--- Supplied material Enclosed Below ---
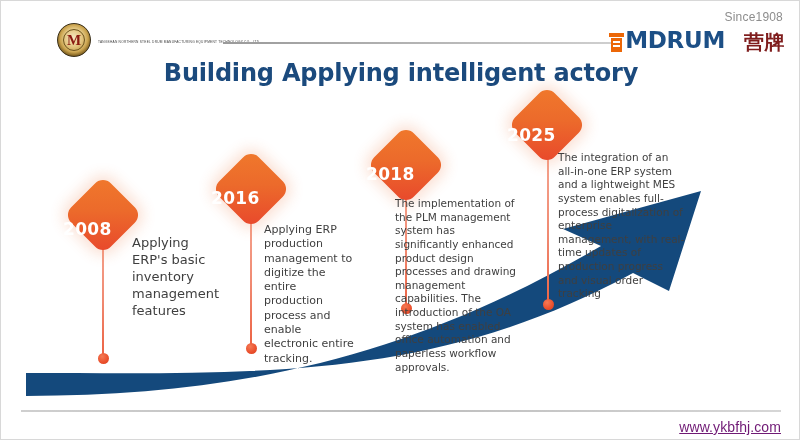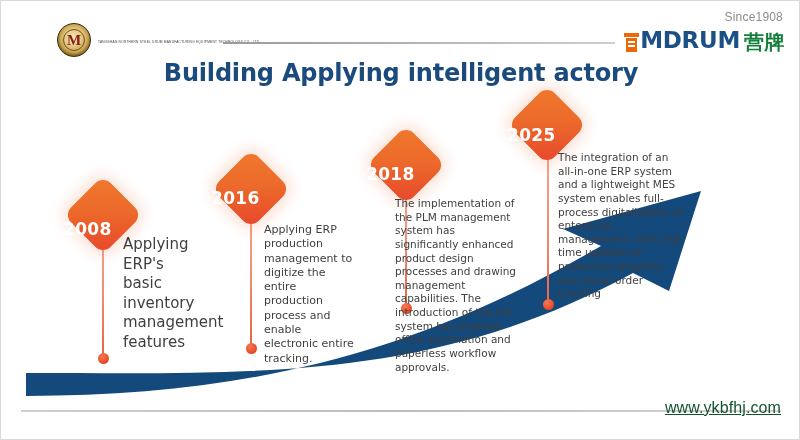"营牌" .em-cn { color: #15803d -> #7f1d1d; margin-left: 4px -> 19px }
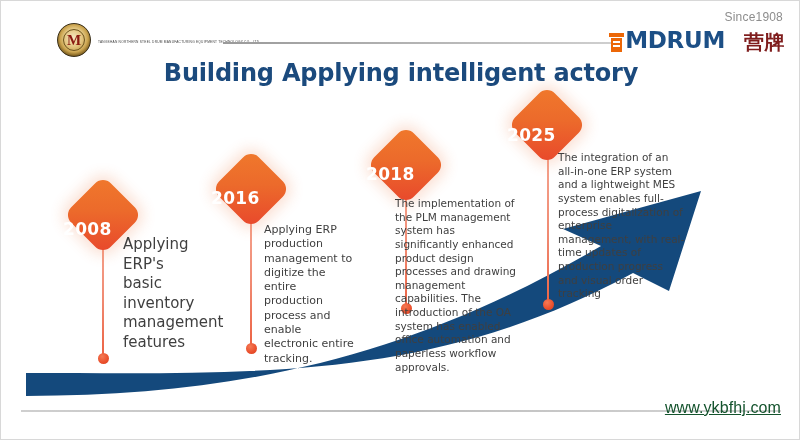"Applying ERP's basic inventory" div.desc { font-size: 15px -> 13px; left: 122px -> 131px }
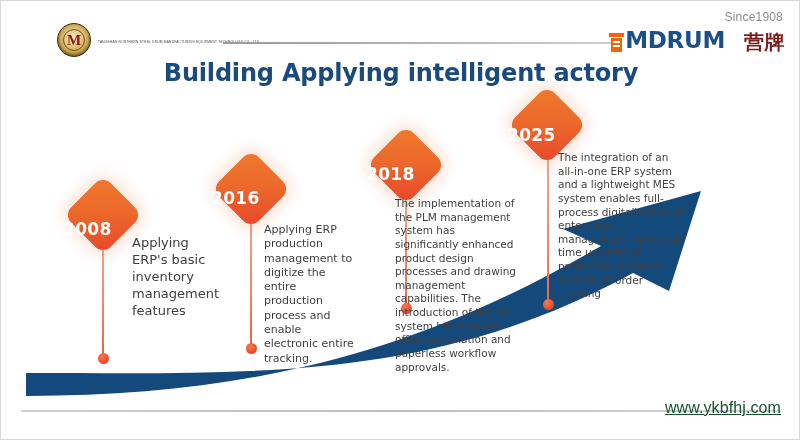"www.ykbfhj.com" .footer-right { bottom: 22px -> 4px; color: #14532d -> #701a75; font-size: 16px -> 14px }
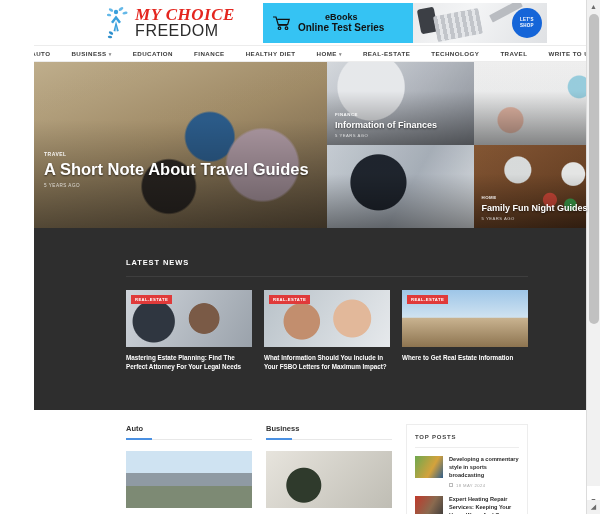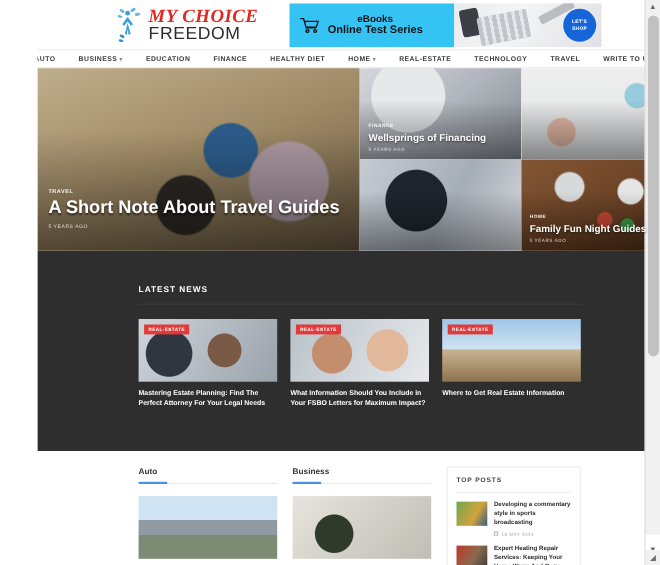"Wellsprings of Financing" div.ttl { text: Wellsprings of Financing -> Information of Finances }
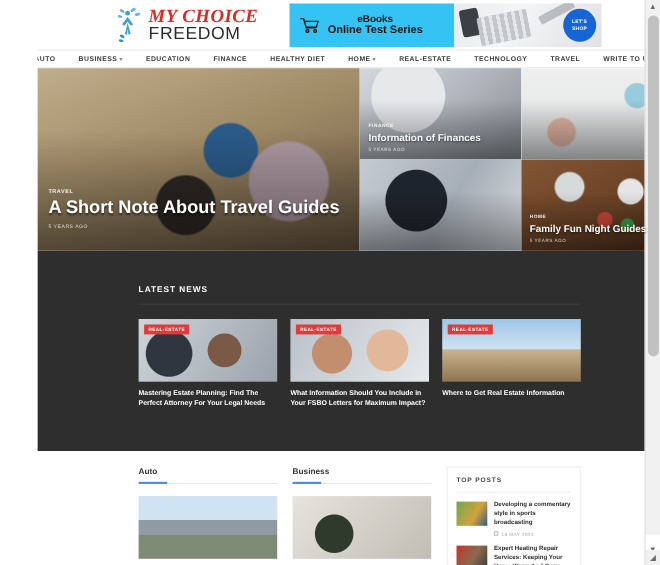"A Short Note About Travel" .hero-left .cap { bottom: 20px -> 40px }
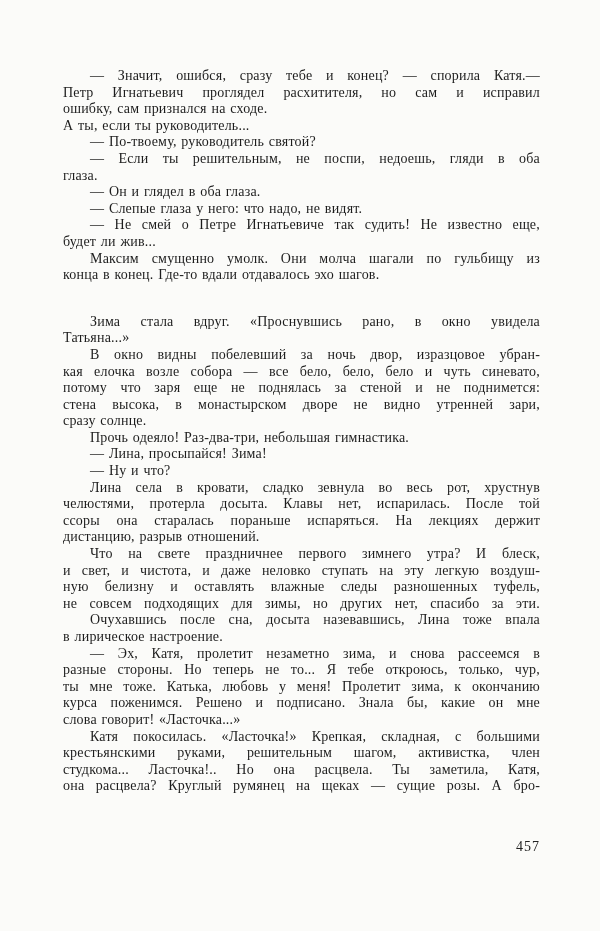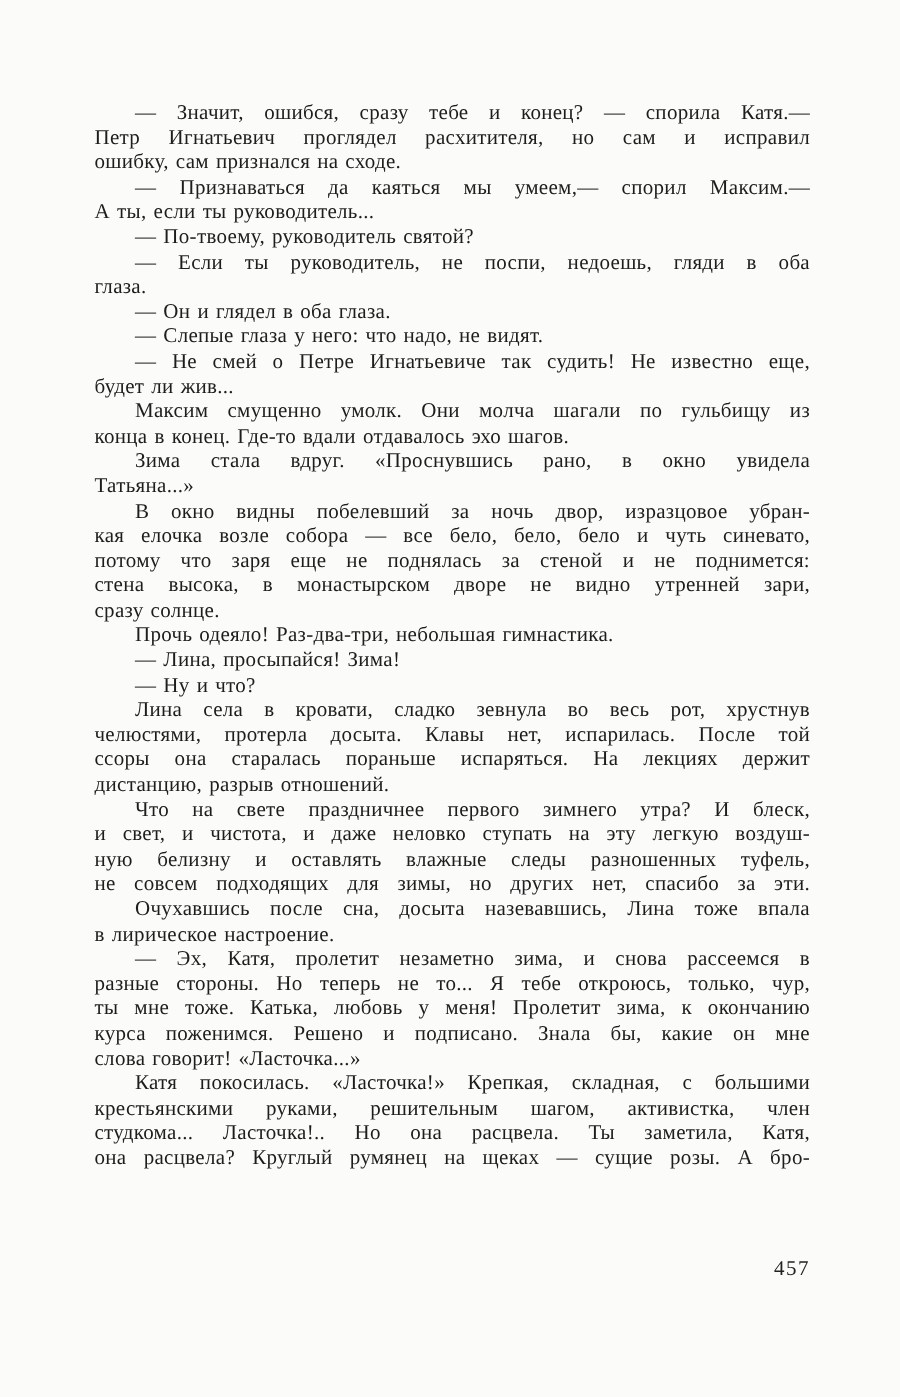"— Признаваться да каяться мы" div.line { html: <div>— Признаваться да каяться мы умеем,— спорил Максим.—</div> -> none }
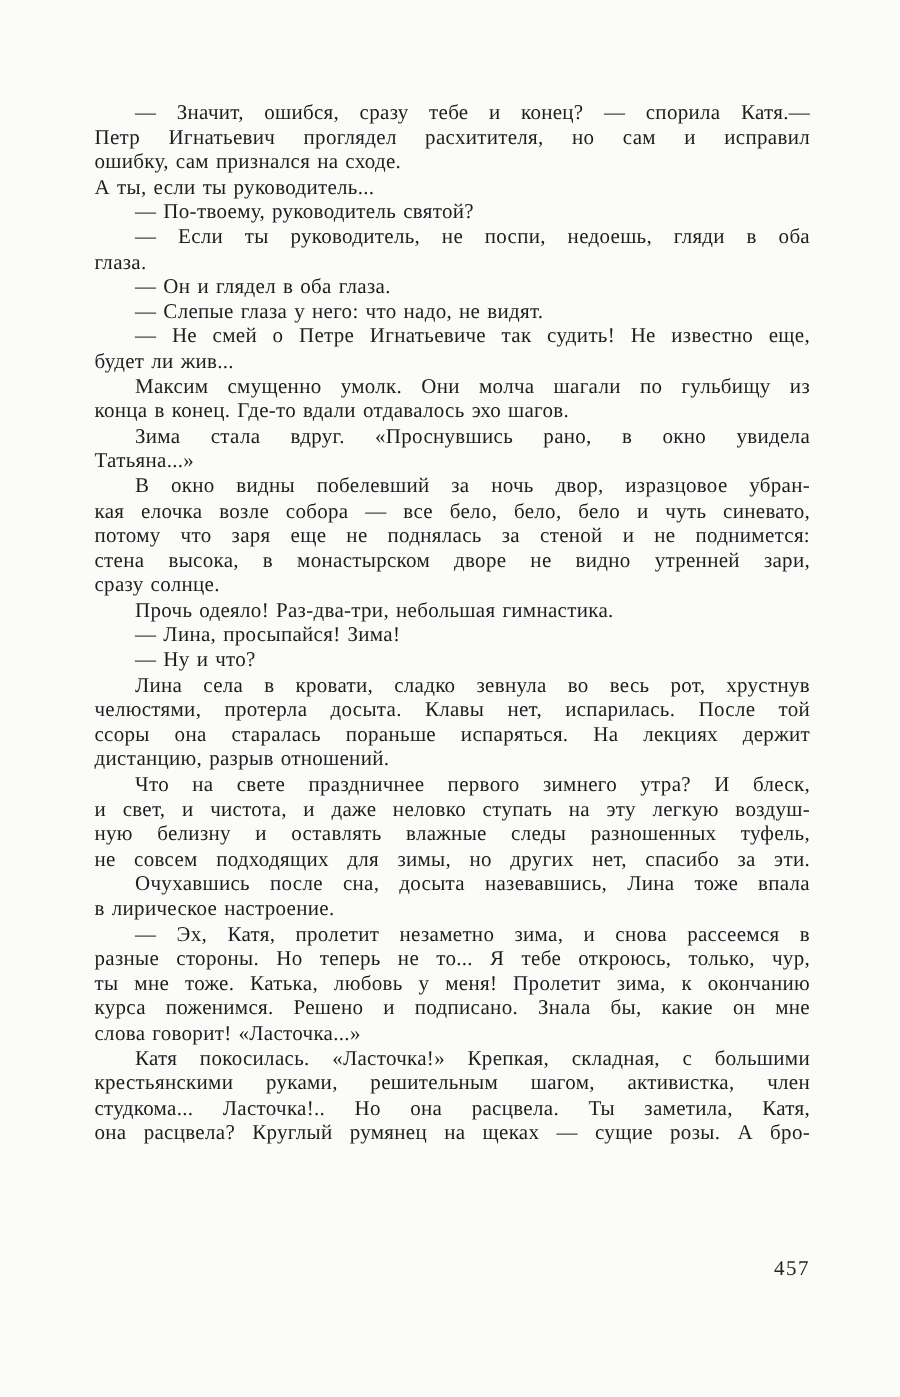"— Если ты руководитель, не" div.line { text: руководитель -> решительным }
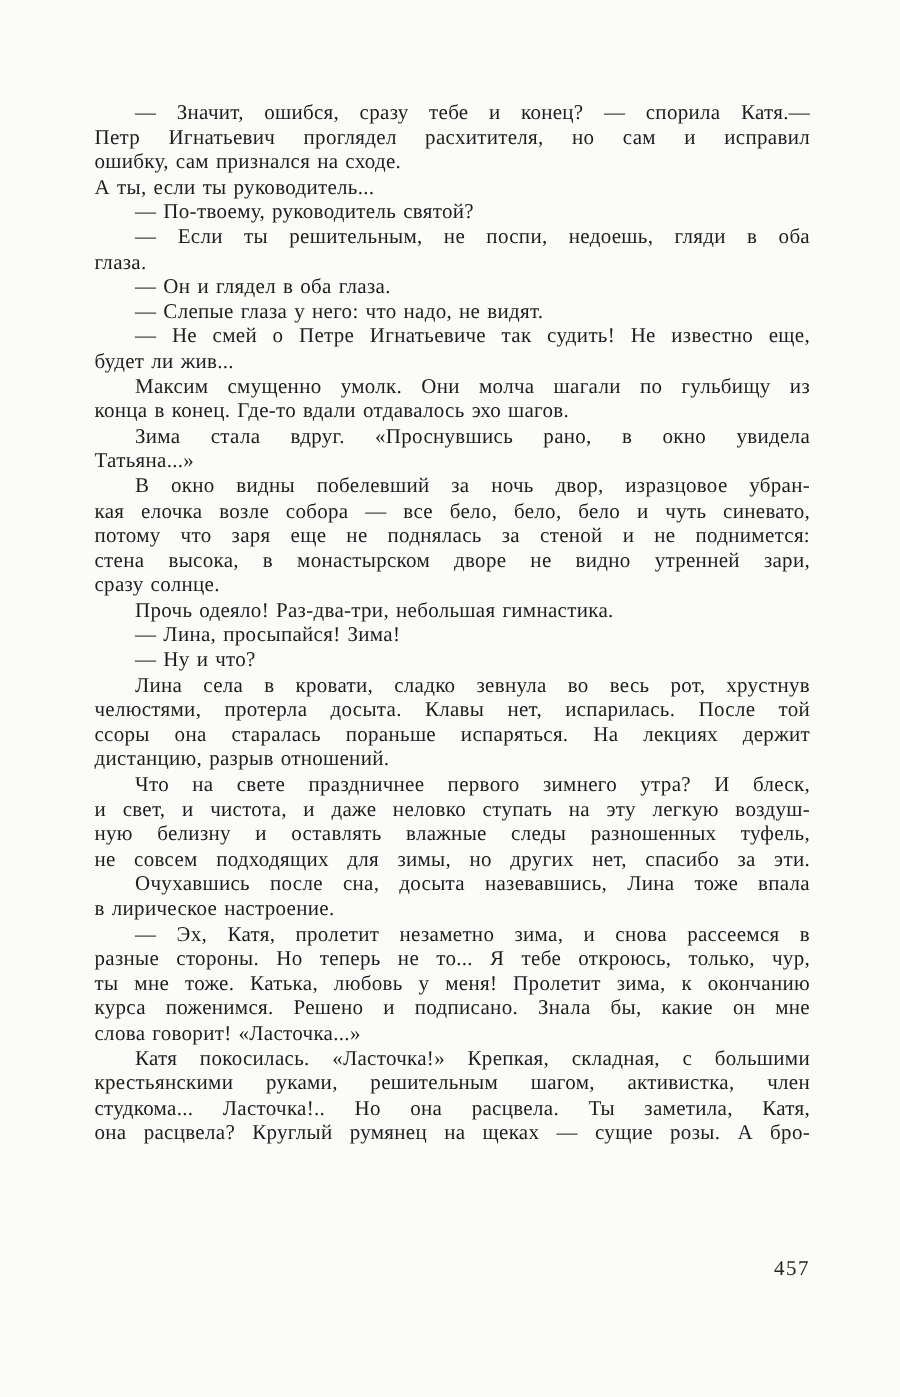"Зима стала вдруг. «Проснувшись рано," .line.gap { margin-top: none -> 30px }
--- End of Enclosed Supplied material ---
Work instructions: The copy starts at the line holding "text: Wellsprings of" and ends at the last line of the records above. Transcribe those lines exactly, pictures excluded.

Result of the task:
"Wellsprings of Financing" div.ttl { text: Wellsprings of Financing -> Information of Finances }
"A Short Note About Travel" .hero-left .cap { bottom: 20px -> 40px }
"— Признаваться да каяться мы" div.line { html: <div>— Признаваться да каяться мы умеем,— спорил Максим.—</div> -> none }
"— Если ты руководитель, не" div.line { text: руководитель -> решительным }
"Зима стала вдруг. «Проснувшись рано," .line.gap { margin-top: none -> 30px }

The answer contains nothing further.